Warna ungu mendominasi kamar tidur sempit yang memang dulunya sengaja ia buat saat membangun kelab ini, untuk tempat beristirahat kalau-kalau ia capek dan malas menyetir pulang ke rumah di waktu dinihari.

Aruna memukul-mukul pelan kepalanya. Sisa-sisa hangover hasil drunk semalam belum sepenuhnya hilang. Ia lupa, sudah minum berapa banyak. Lagipula ia hanya sendiri, tidak ada yang mengingatkan, jadi ia bisa bebas.

"Lo bau alkohol banget sumpah, Run." Ira bertingkah berlebihan, menutup hidungnya dengan dua tangan. Ira tidak pernah bisa menoleransi aroma minuman. Sahabatnya itu pernah sampai muntah saat mencicipi Hawaii Summer, padahal varian itu yang paling ringan di Viola. Sejak itu, Ira tidak pernah lagi mencoba minum. Kalau lagi nongkrong, palingan pesan red bull atau Evian.

"Biasa aja." Arun mengibaskan tangan dengan malas.

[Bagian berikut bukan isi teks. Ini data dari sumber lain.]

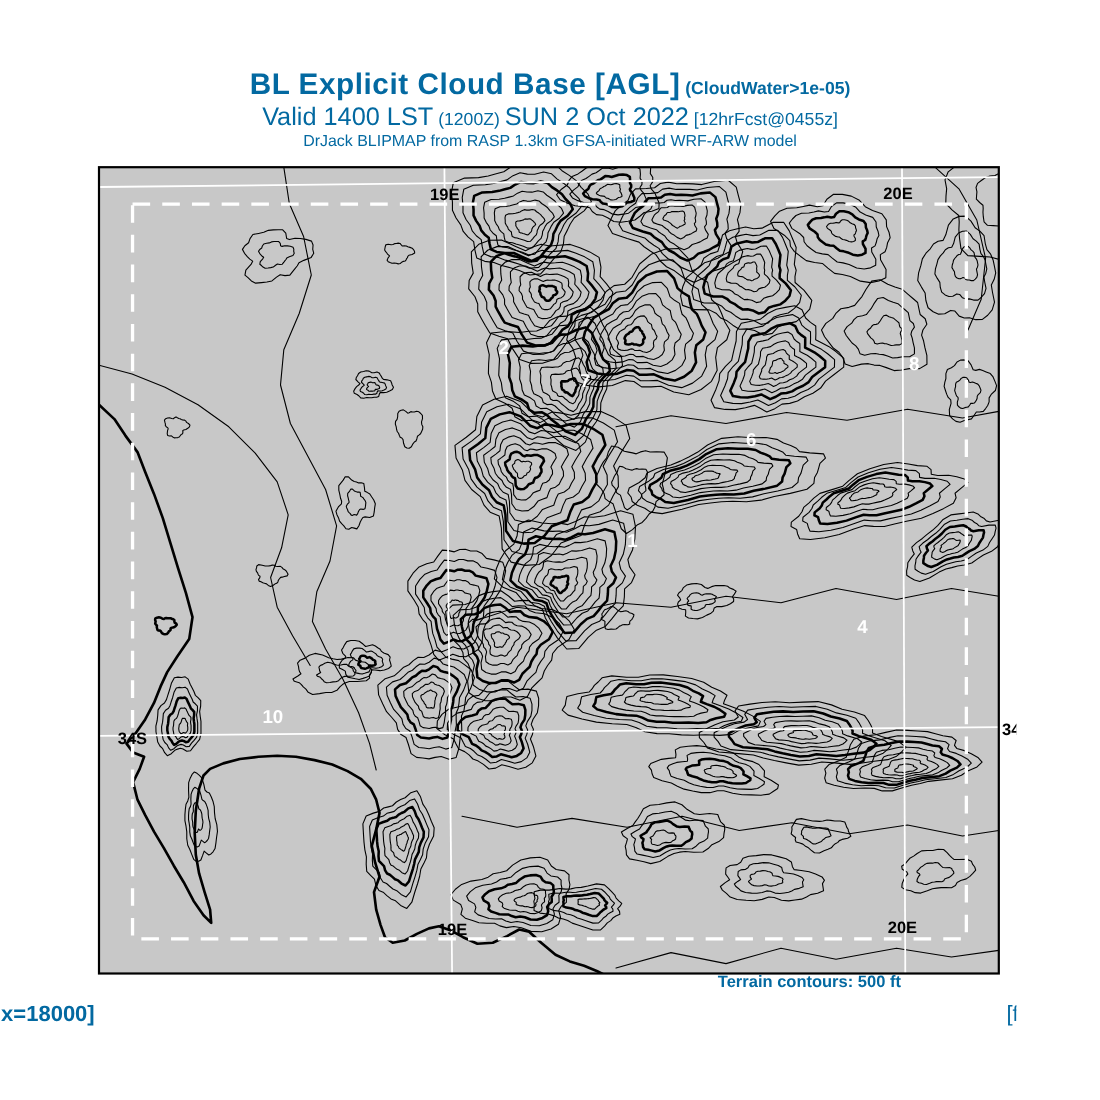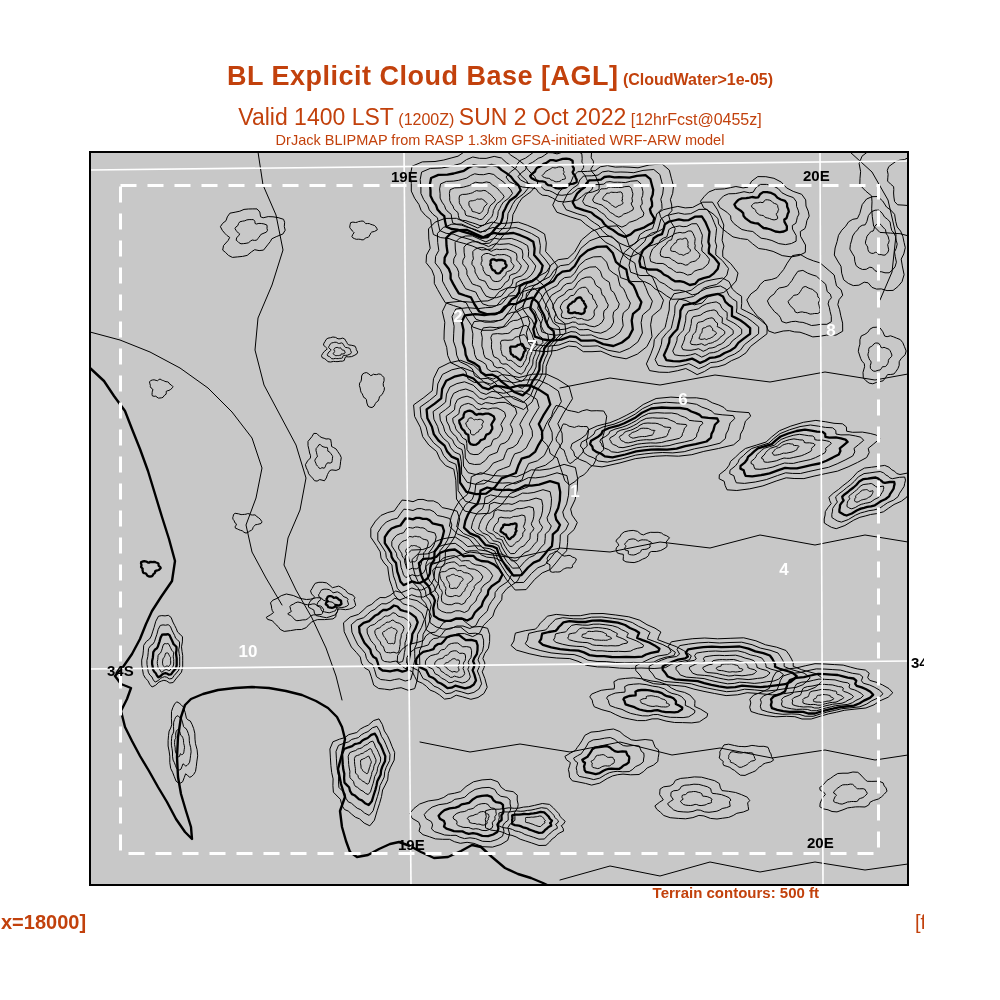--- a/index.html
+++ b/index.html
@@ -1,22 +1,22 @@
 <!DOCTYPE html>
 <html><head>
 <meta charset="utf-8">
 <style>
   html,body{margin:0;padding:0;background:#ffffff;}
   .page{position:relative;width:924px;height:1000px;background:#ffffff;overflow:hidden;
-        font-family:"Liberation Sans",sans-serif;color:#c2410c;}
+        font-family:"Liberation Sans",sans-serif;color:#0369a1;}
   .titleblock{position:absolute;left:0;top:62px;width:1000px;text-align:center;line-height:1.08;}
   .t1{white-space:nowrap;}
   .t1main{font-size:27px;font-weight:bold;letter-spacing:0.5px;}
   .t1sub{font-size:16px;font-weight:bold;}
-  .t2{white-space:nowrap;margin-top:14px;}
+  .t2{white-space:nowrap;margin-top:3px;}
   .t2 .big{font-size:23px;font-weight:normal;}
   .t2 .small{font-size:16px;font-weight:normal;}
   .t3{font-size:14.5px;font-weight:normal;margin-top:3px;}
   #map-svg{position:absolute;left:80px;top:142px;}
   .terrain-note{position:absolute;top:884px;right:105px;font-size:15px;white-space:nowrap;font-weight:bold;}
   .cut-left{position:absolute;top:911px;left:1px;font-size:20px;white-space:nowrap;font-weight:bold;}
   .cut-right{position:absolute;top:911px;left:915px;font-size:20px;white-space:nowrap;}
 </style>
 </head>
 <body>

Jam dinding menunjukkan pukul tujuh seperempat. Entah saat ini malam atau pagi. Dari dalam kamar itu ia tidak bisa melihat keadaan di luar. Tidak ada jendela yang menjadi akses melihat keluar.

"Udah jam tujuh pagi. Lo kalo udah enakan, kita pulang. Biar gue yang nyetir mobil lo."

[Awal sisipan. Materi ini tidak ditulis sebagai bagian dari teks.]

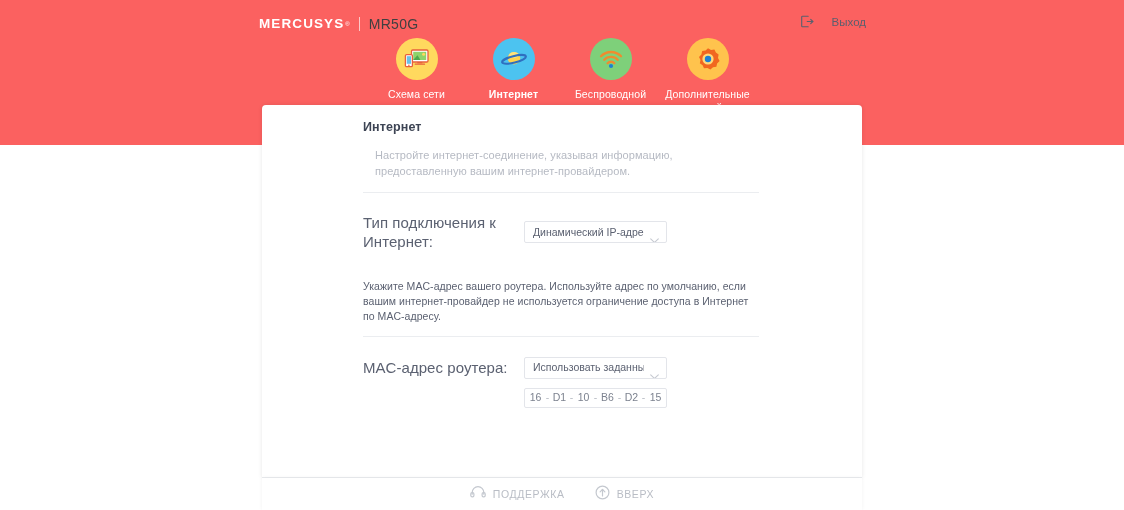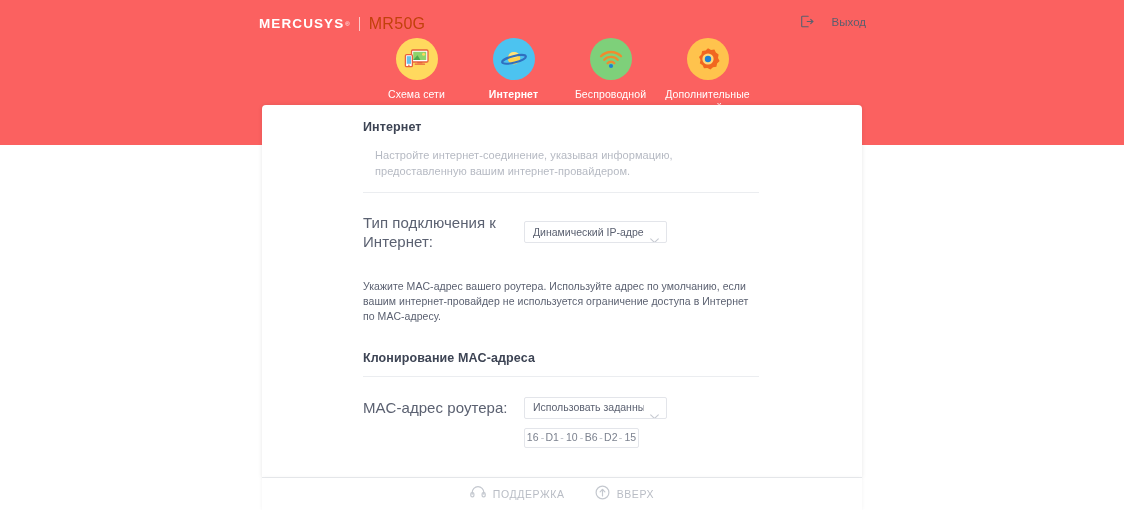--- a/index.html
+++ b/index.html
@@ -49,22 +49,22 @@
     margin-left: 1px;
     letter-spacing: 0;
   }
   .brand-sep {
     width: 1px;
     height: 14px;
     background: rgba(255,255,255,0.65);
     margin: 0 9px 0 9px;
   }
   .brand-model {
-    font-size: 16px;
-    color: #c2410c;
+    font-size: 14px;
+    color: #404040;
     letter-spacing: 0.3px;
     line-height: 1;
   }
 
   
   .logout {
     position: absolute;
     right: 258px;
     top: 14px;
     display: flex;
@@ -238,21 +238,21 @@
   }
 
   
   .mac-row {
     display: flex;
     align-items: center;
     margin-top: 9px;
   }
   .mac-spacer { width: 152px; padding-right: 9px; }
   .mac-fields {
-    width: 115px;
+    width: 143px;
     height: 20px;
     border: 1px solid #e3e5ea;
     border-radius: 2px;
     background: #ffffff;
     display: flex;
     align-items: center;
     justify-content: center;
     box-sizing: border-box;
     gap: 0px;
   }
@@ -409,21 +409,20 @@
           <svg width="9" height="6" viewBox="0 0 9 6">
             <path d="M0.7 0.9 L4.5 4.5 L8.3 0.9" fill="none" stroke="#c6cad1" stroke-width="1.1" stroke-linecap="round" stroke-linejoin="round"></path>
           </svg>
         </span>
       </div>
     </div>
 
 
     <div class="note">Укажите MAC-адрес вашего роутера. Используйте адрес по умолчанию, если вашим интернет-провайдер не используется ограничение доступа в Интернет по MAC-адресу.</div>
 
-    <h3 class="section-title-2">Клонирование MAC-адреса</h3>
     <div class="hr"></div>
 
     <div class="form-row">
       <div class="form-label">MAC-адрес роутера:</div>
       <div class="select">
         <span class="select-value">Использовать заданный MAC-а</span>
         <span class="chevron">
           <svg width="9" height="6" viewBox="0 0 9 6">
             <path d="M0.7 0.9 L4.5 4.5 L8.3 0.9" fill="none" stroke="#c6cad1" stroke-width="1.1" stroke-linecap="round" stroke-linejoin="round"></path>
           </svg>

"Gue nggak serapuh itu buat nggak nyetir sendiri." Aruna tersinggung bila ada yang menawarkan diri menyetirkan mobil untuknya. Apalagi mobil kesayangannya. Tidak sembarang orang boleh memakainya. Termasuk Ira.

"Ya udah. Mending lo bersih-bersih aja dulu. Gue tunggu di luar."

Aruna mengangguk. Baik ia maupun Ira tadinya masih bergelung di bawah selimut yang meng-cover tubuh mereka dari dingin. Ira tidak merasa kedinginan karena Ira mengenakan pakaian lengkap di bawah selimut ; kelihatannya seperti kaus dan jins, sementara ia hanya mengenakan kamisol dan celana pendek tipis berbahan satin.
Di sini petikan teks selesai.